Everything from the line containing "[51,598,94,622] jiliBB ->" through the line containing "[51,666,172,690] 789club123org ->" should be repeated exactly, and nothing else from the data.

_ENTRIES SUPPLIED_

Start of Block

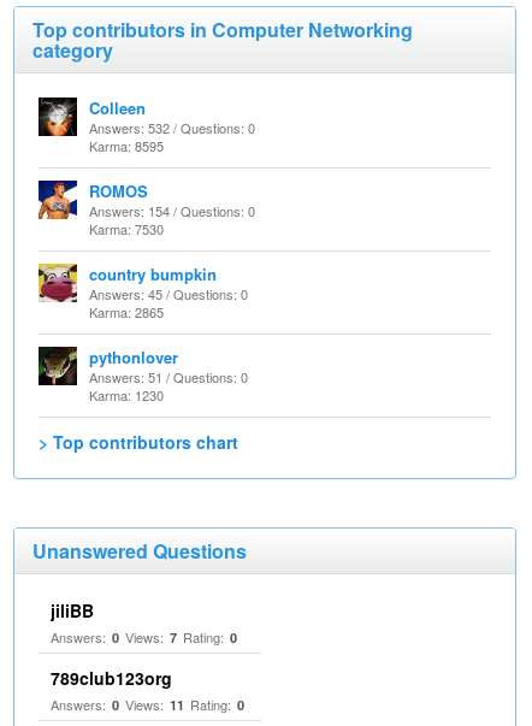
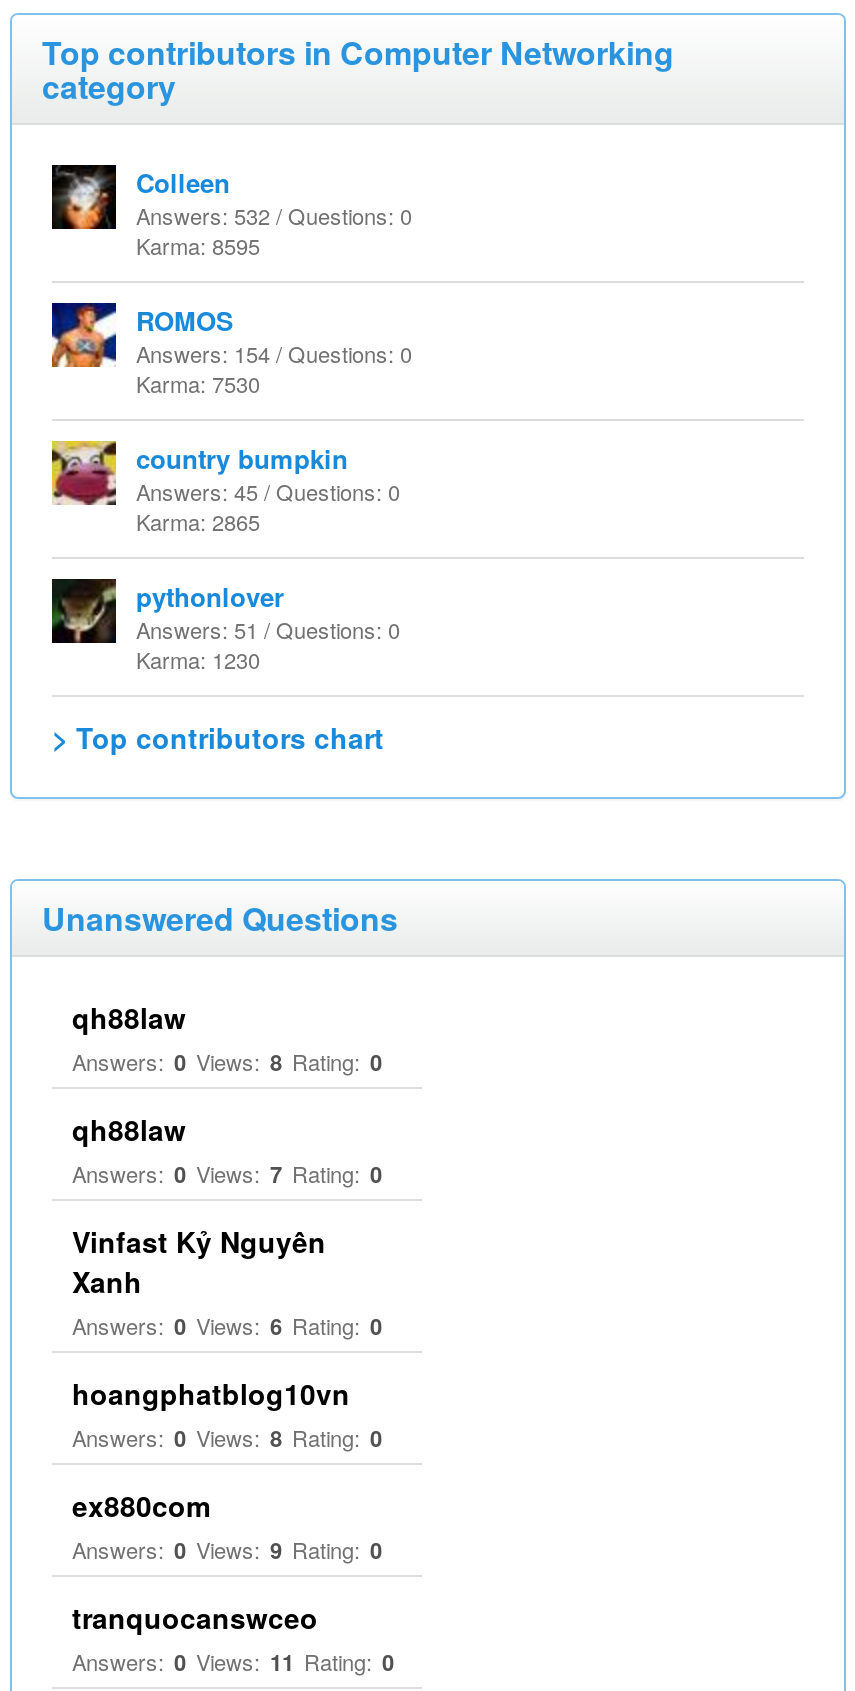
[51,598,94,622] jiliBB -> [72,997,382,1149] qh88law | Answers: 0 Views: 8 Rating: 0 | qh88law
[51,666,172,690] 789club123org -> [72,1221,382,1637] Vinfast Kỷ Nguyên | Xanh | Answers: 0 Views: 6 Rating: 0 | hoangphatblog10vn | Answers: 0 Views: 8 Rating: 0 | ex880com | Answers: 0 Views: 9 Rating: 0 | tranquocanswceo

End of Block
Start of Block

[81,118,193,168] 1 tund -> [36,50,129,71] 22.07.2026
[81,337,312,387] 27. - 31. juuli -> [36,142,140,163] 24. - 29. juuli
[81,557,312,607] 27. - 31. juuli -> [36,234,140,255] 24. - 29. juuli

End of Block

_SOLUTION TO THIS TASK_
[51,598,94,622] jiliBB -> [72,997,382,1149] qh88law | Answers: 0 Views: 8 Rating: 0 | qh88law
[51,666,172,690] 789club123org -> [72,1221,382,1637] Vinfast Kỷ Nguyên | Xanh | Answers: 0 Views: 6 Rating: 0 | hoangphatblog10vn | Answers: 0 Views: 8 Rating: 0 | ex880com | Answers: 0 Views: 9 Rating: 0 | tranquocanswceo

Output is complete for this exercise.